Andrzej Niewulis - 3 - niespodziewanie znalazł się tuz przed bramką Arki na początku drugiej połowy, ale nie zdołał skierować piłki do siatki.
Zoran Arsenić - 4 - najlepszy chyba zawodnik w linii obrony Rakowa, aktywny również w ofensywie.
Fran Tudor - 3 - bardziej aktywny od swego vis-a-vis Patryka Kuna.
Ben Lederman - 3 - dyskretny występ amerykańskiego pomocnika.
Igor Sapała - 2 - bezbarwny występ częstochowskiej "dziesiątki" trwał tylko 45 minut. Zmienił go Marko Poletanović.

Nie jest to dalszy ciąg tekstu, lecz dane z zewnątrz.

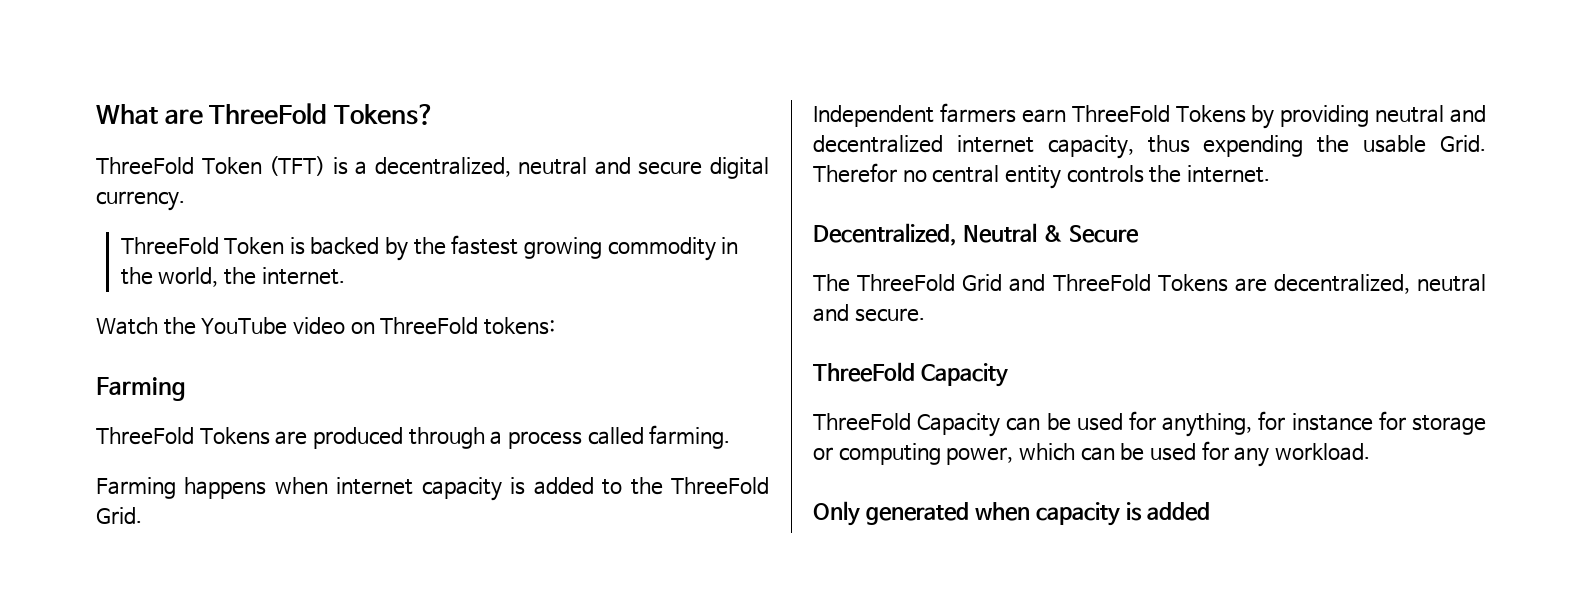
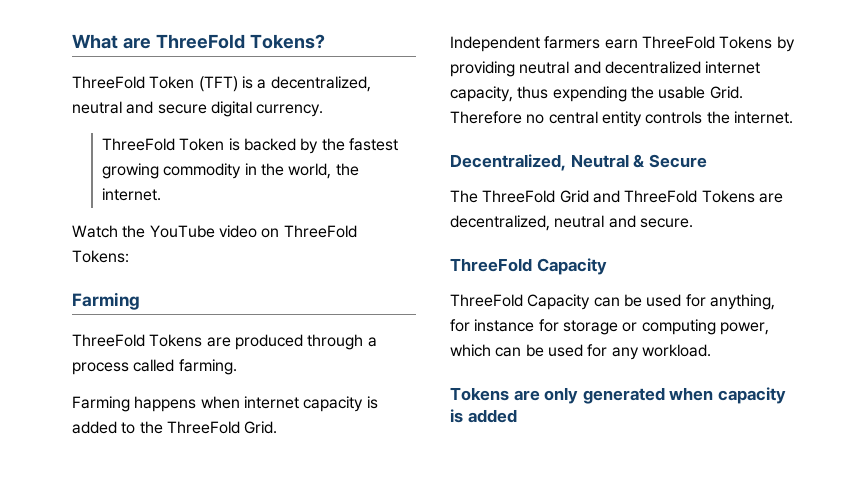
- Watch the YouTube video on ThreeFold tokens:
+ Watch the YouTube video on ThreeFold Tokens:
- Therefor no central entity controls the internet.
+ Therefore no central entity controls the internet.
- Only generated when capacity is added
+ Tokens are only generated when capacity is added

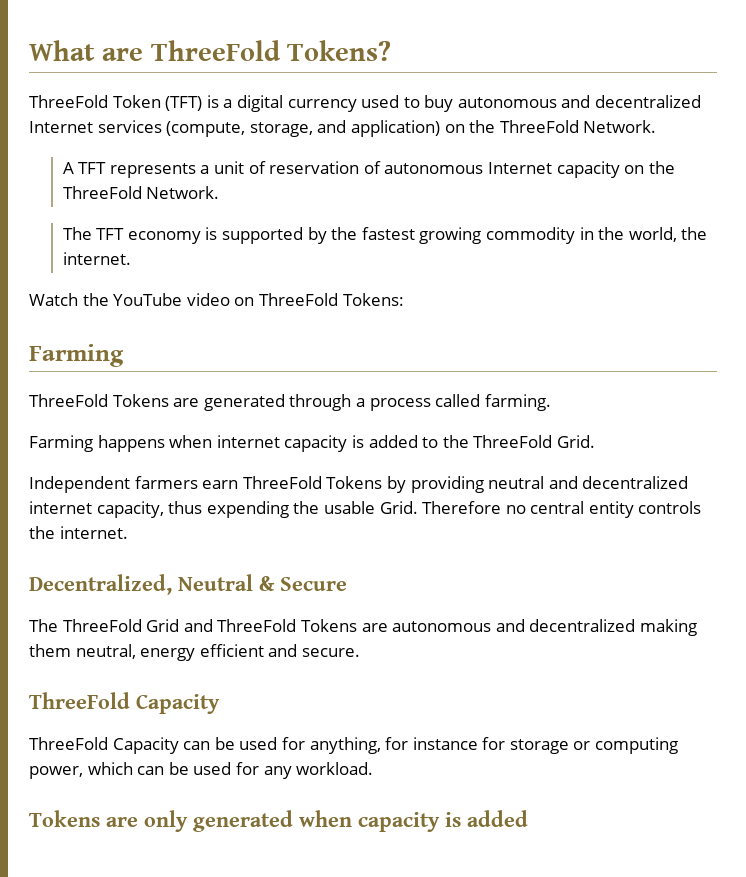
- ThreeFold Token (TFT) is a decentralized, neutral and secure digital currency.
- ThreeFold Token is backed by the fastest growing commodity in the world, the internet.
+ ThreeFold Token (TFT) is a digital currency used to buy autonomous and decentralized Internet services (compute, storage, and application) on the ThreeFold Network.
+ A TFT represents a unit of reservation of autonomous Internet capacity on the ThreeFold Network.
+ The TFT economy is supported by the fastest growing commodity in the world, the internet.
- ThreeFold Tokens are produced through a process called farming.
+ ThreeFold Tokens are generated through a process called farming.
- The ThreeFold Grid and ThreeFold Tokens are decentralized, neutral and secure.
+ The ThreeFold Grid and ThreeFold Tokens are autonomous and decentralized making them neutral, energy efficient and secure.

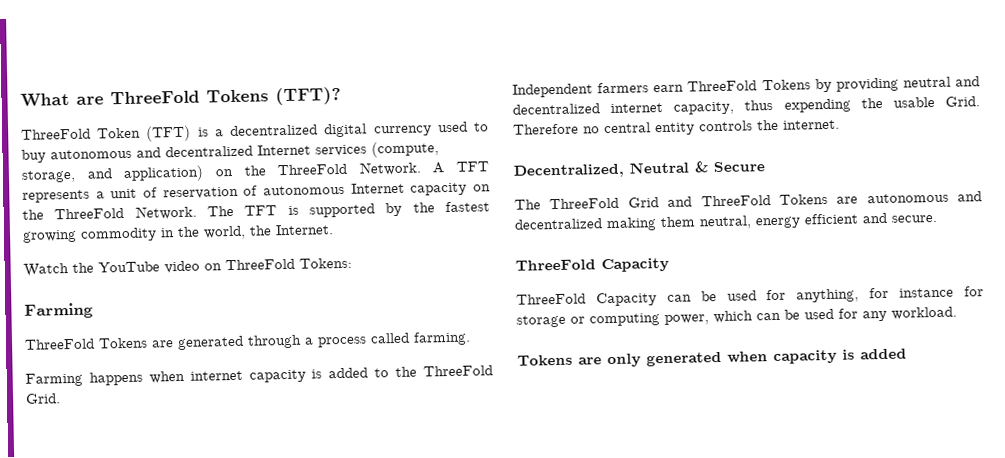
- What are ThreeFold Tokens?
+ What are ThreeFold Tokens (TFT)?
- ThreeFold Token (TFT) is a digital currency used to buy autonomous and decentralized Internet services (compute, storage, and application) on the ThreeFold Network.
- A TFT represents a unit of reservation of autonomous Internet capacity on the ThreeFold Network.
- The TFT economy is supported by the fastest growing commodity in the world, the internet.
+ ThreeFold Token (TFT) is a decentralized digital currency used to buy autonomous and decentralized Internet services (compute, storage, and application) on the ThreeFold Network. A TFT represents a unit of reservation of autonomous Internet capacity on the ThreeFold Network. The TFT is supported by the fastest growing commodity in the world, the Internet.

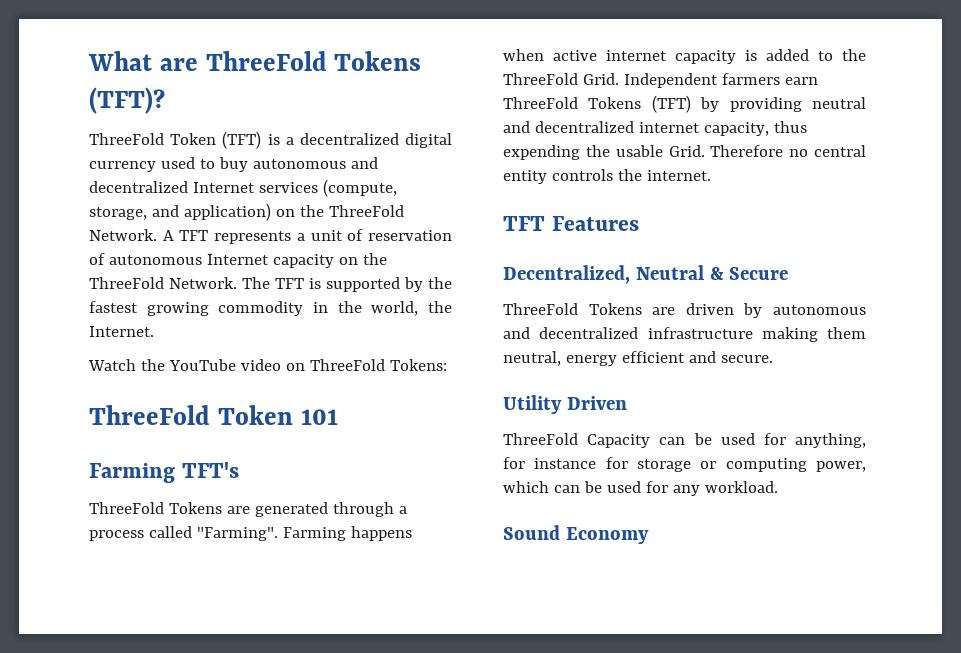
  Watch the YouTube video on ThreeFold Tokens:
- Farming
+ ThreeFold Token 101
+ Farming TFT's
- ThreeFold Tokens are generated through a process called farming.
- Farming happens when internet capacity is added to the ThreeFold Grid.
- Independent farmers earn ThreeFold Tokens by providing neutral and decentralized internet capacity, thus expending the usable Grid.
+ ThreeFold Tokens are generated through a process called "Farming". Farming happens when active internet capacity is added to the ThreeFold Grid. Independent farmers earn ThreeFold Tokens (TFT) by providing neutral and decentralized internet capacity, thus expending the usable Grid.
+ TFT Features
- The ThreeFold Grid and ThreeFold Tokens are autonomous and decentralized making them neutral, energy efficient and secure.
- ThreeFold Capacity
+ ThreeFold Tokens are driven by autonomous and decentralized infrastructure making them neutral, energy efficient and secure.
+ Utility Driven
- Tokens are only generated when capacity is added
+ Sound Economy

Ivi Lopez - 5 - najlepszy zawodnik finału Pucharu Polski. Wyrównał stan meczu na 1-1, gdy niewiele na to wskazywało. Potem zainicjował akcję, po której padła zwycięska bramka Davida Tijanicia. Lopez był motorem napędowym częstochowskiej drużyny w ofensywie.
Patryk Kun - 3 - tradycyjnie robił co mógł po lewej stronie, zostawił serce na boisku.
Marcin Cebula - 3 - niezły technicznie próbował sztuczek, ale niewiele z tego wynikało.
Vladislavs Gutkovskis - 1 - kompletnie bezbarwny występ łotewskiego napastnika, zbyt późno zmieniony przez Jakuba Araka.
Marco Poletanović - 3 - czyścił środek pola, niewiele ponadto.
Jakub Arak - 2 - zastąpił kompletnie niewidocznego Gutkovskisa, ale również nie olśnił.
David Tijanić, Daniel Szelągowski - 4 - zagrali krótko, ale udziałem w akcji przy zwycięskiej bramce na trwałe wpisali się na trwałe w historię Rakowa Częstochowa.
Petr Schwarz - grał zbyt krótko, by go ocenić.
Arka Gdynia
Kacper Krzepisz - 4 - młody bramkarz bronił bardzo pewnie, choć po prawdzie nie miał wielu okazji, by wykazać się umiejętnościami. Nie miał nic do powiedzenie przy bombie Iviego Lopeza i zwycięskim golu Davida Tijanicia.
Arkadiusz Kasperkiewicz - 3 - w pierwszej połowie dostał żółtą kartkę, ale poza tym grał bardzo twardo i pewnie.
Haric Memić - 3 - bardzo pewny występ holenderskiego stopera.
Michał Marcjanik - 3 - patrz wyżej.
Luis Valcarce - 2 - tym razem hiszpański wahadłowy skupił się na defensywie. Zmieniony w drugiej połowie meczu.
Adam Deja - 3 - zdobywca dwóch bardzo efektownych goli dla Arki w ligowym meczu z Zagłębiem Sosnowiec tym razem nie poszalał w ofensywie.
Adam Danch - 3 - uniwersalny żołnierz trenera Dariusza Marca tym razem zamiast w obronie zagrał w pomocy i wywiązał się nienagannie ze swych zadań.
Juliusz Letniowski - 2 - gdyńska "dziesiątka" dopiero wraca do formy po kontuzji, wystąpił tylko w pierwszej połowie meczu.
Fabian Hiszpański - 4 - doskonale przebił się środkiem pola i wystawił piłkę Mateuszowi Żebrowskiemu, który zaskakującym lobem skierował piłkę do siatki Rakowa. Zaraz potem zakończył udział w tym spotkaniu, ale asystę zaliczył.
Mateusz Żebrowski - 4 - od początku najbardziej aktywny w ofensywie Arki. Wyprowadził Arkowców na prowadzenie "centrostrzałem" w 57. minucie. Najlepszy w gdyńskich szeregach.
Maciej Rosołek - 3 - osamotniony na szpicy Arki, tylko raz uwolnił się spod opieki obrońców Rakowa gdy w 65. minucie mocno uderzył na częstochowską bramkę.
Marcus da Silva - 3 - emblematyczny zawodnik i żyjąca legenda Arki wszedł na boisko od 46. minuty. Harował w defensywie, miał również jedną dobrą sytuację, by podwyższyć prowadzenie gdynian.
Kacper Skóra, Paweł Sasin, Artur Siemaszko, Paweł Sasin - grali zbyt krótko by ich ocenić.